# [ASSIGNED TASK]
Only the pictures are to be left out; set down the rest of the records exactly.

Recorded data
== Segment start ==

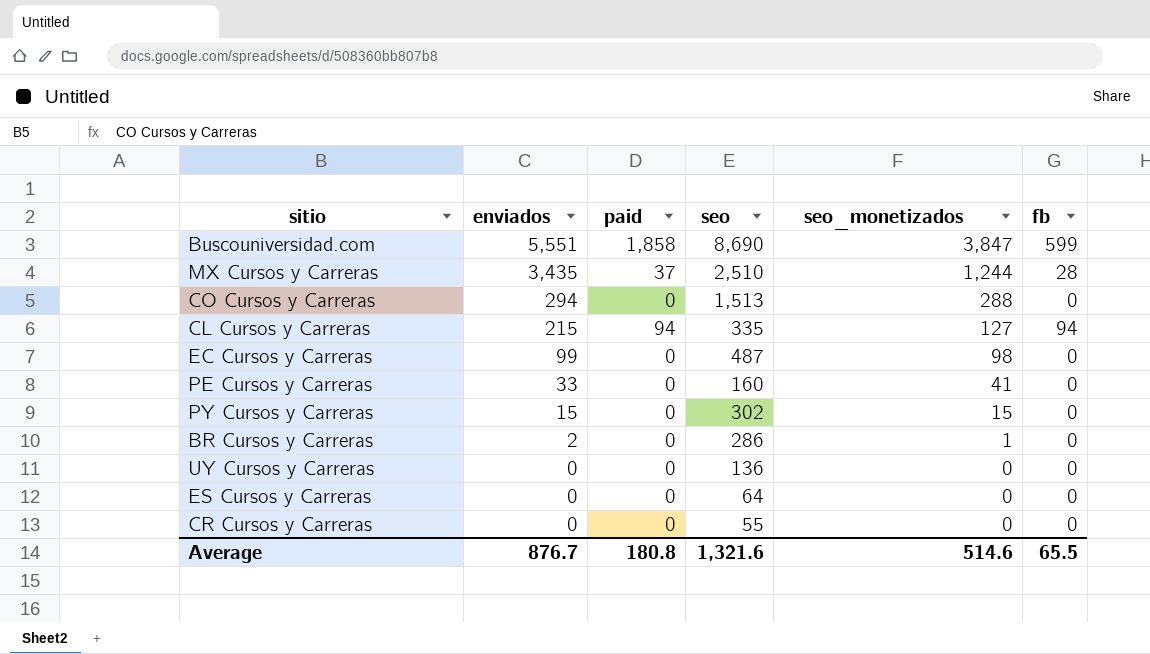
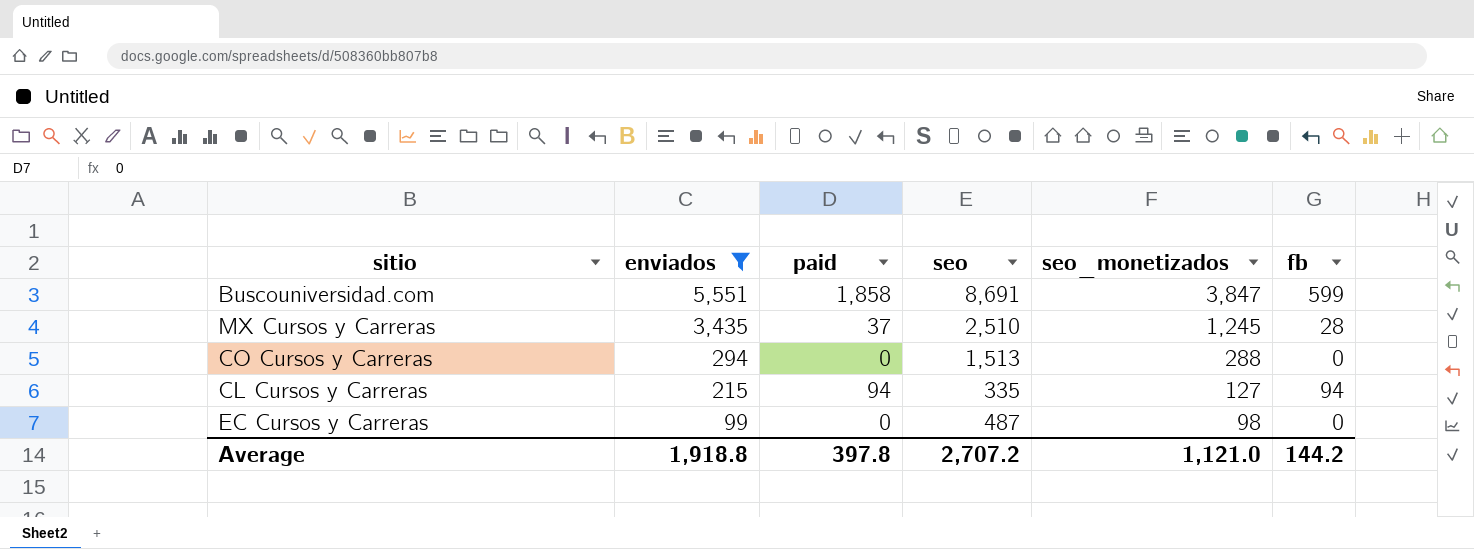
filter: none -> enviados >= 99
Buscouniversidad.com | seo: 8,690 -> 8,691
MX Cursos y Carreras | seo_monetizados: 1,244 -> 1,245
Average | enviados: 876.7 -> 1,918.8
Average | paid: 180.8 -> 397.8
Average | seo: 1,321.6 -> 2,707.2
Average | seo_monetizados: 514.6 -> 1,121.0
Average | fb: 65.5 -> 144.2

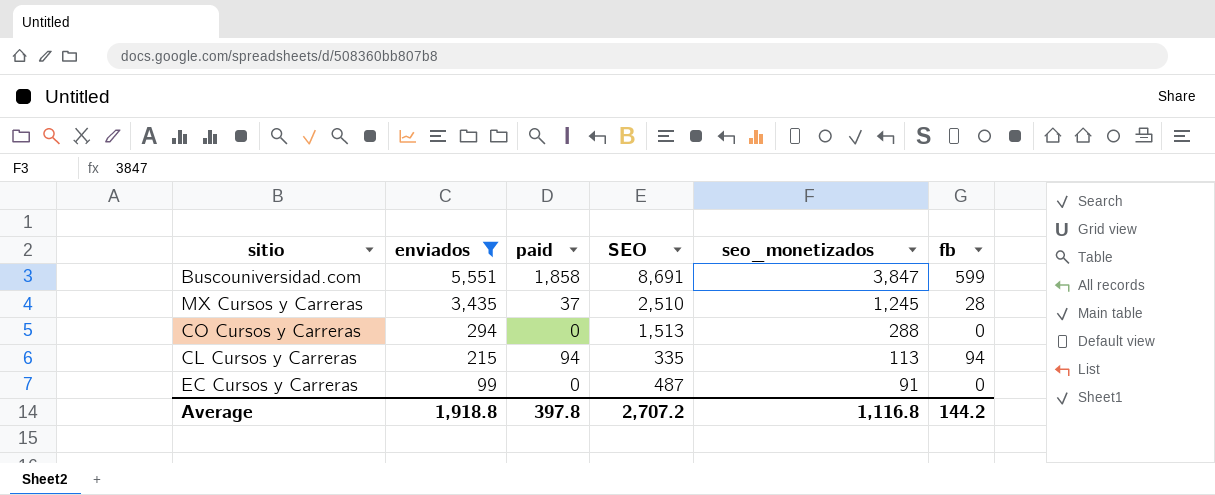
column name: seo -> SEO
CL Cursos y Carreras | seo_monetizados: 127 -> 113
EC Cursos y Carreras | seo_monetizados: 98 -> 91
Average | seo_monetizados: 1,121.0 -> 1,116.8

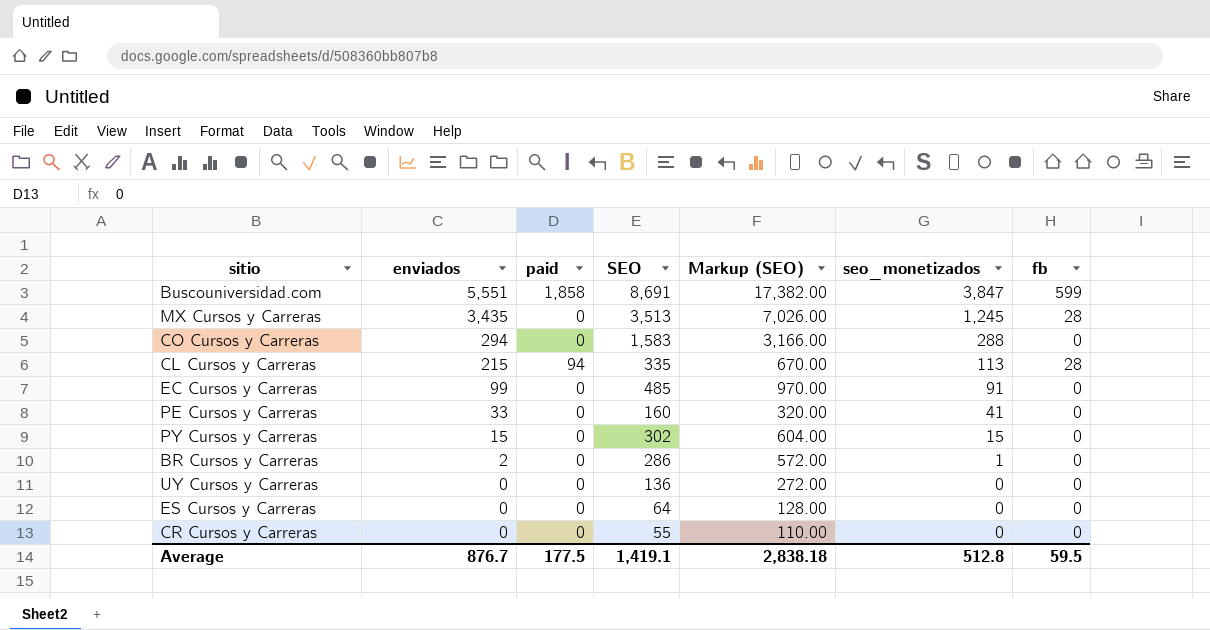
filter: enviados >= 99 -> none
column Markup (SEO) | formula: none -> [SEO] * 2
MX Cursos y Carreras | paid: 37 -> 0
MX Cursos y Carreras | SEO: 2,510 -> 3,513
CO Cursos y Carreras | SEO: 1,513 -> 1,583
CL Cursos y Carreras | fb: 94 -> 28
EC Cursos y Carreras | SEO: 487 -> 485
Average | enviados: 1,918.8 -> 876.7
Average | paid: 397.8 -> 177.5
Average | SEO: 2,707.2 -> 1,419.1
Average | seo_monetizados: 1,116.8 -> 512.8
Average | fb: 144.2 -> 59.5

== Segment end ==

# [RESULT OF THE TASK]
filter: none -> enviados >= 99
Buscouniversidad.com | seo: 8,690 -> 8,691
MX Cursos y Carreras | seo_monetizados: 1,244 -> 1,245
Average | enviados: 876.7 -> 1,918.8
Average | paid: 180.8 -> 397.8
Average | seo: 1,321.6 -> 2,707.2
Average | seo_monetizados: 514.6 -> 1,121.0
Average | fb: 65.5 -> 144.2

column name: seo -> SEO
CL Cursos y Carreras | seo_monetizados: 127 -> 113
EC Cursos y Carreras | seo_monetizados: 98 -> 91
Average | seo_monetizados: 1,121.0 -> 1,116.8

filter: enviados >= 99 -> none
column Markup (SEO) | formula: none -> [SEO] * 2
MX Cursos y Carreras | paid: 37 -> 0
MX Cursos y Carreras | SEO: 2,510 -> 3,513
CO Cursos y Carreras | SEO: 1,513 -> 1,583
CL Cursos y Carreras | fb: 94 -> 28
EC Cursos y Carreras | SEO: 487 -> 485
Average | enviados: 1,918.8 -> 876.7
Average | paid: 397.8 -> 177.5
Average | SEO: 2,707.2 -> 1,419.1
Average | seo_monetizados: 1,116.8 -> 512.8
Average | fb: 144.2 -> 59.5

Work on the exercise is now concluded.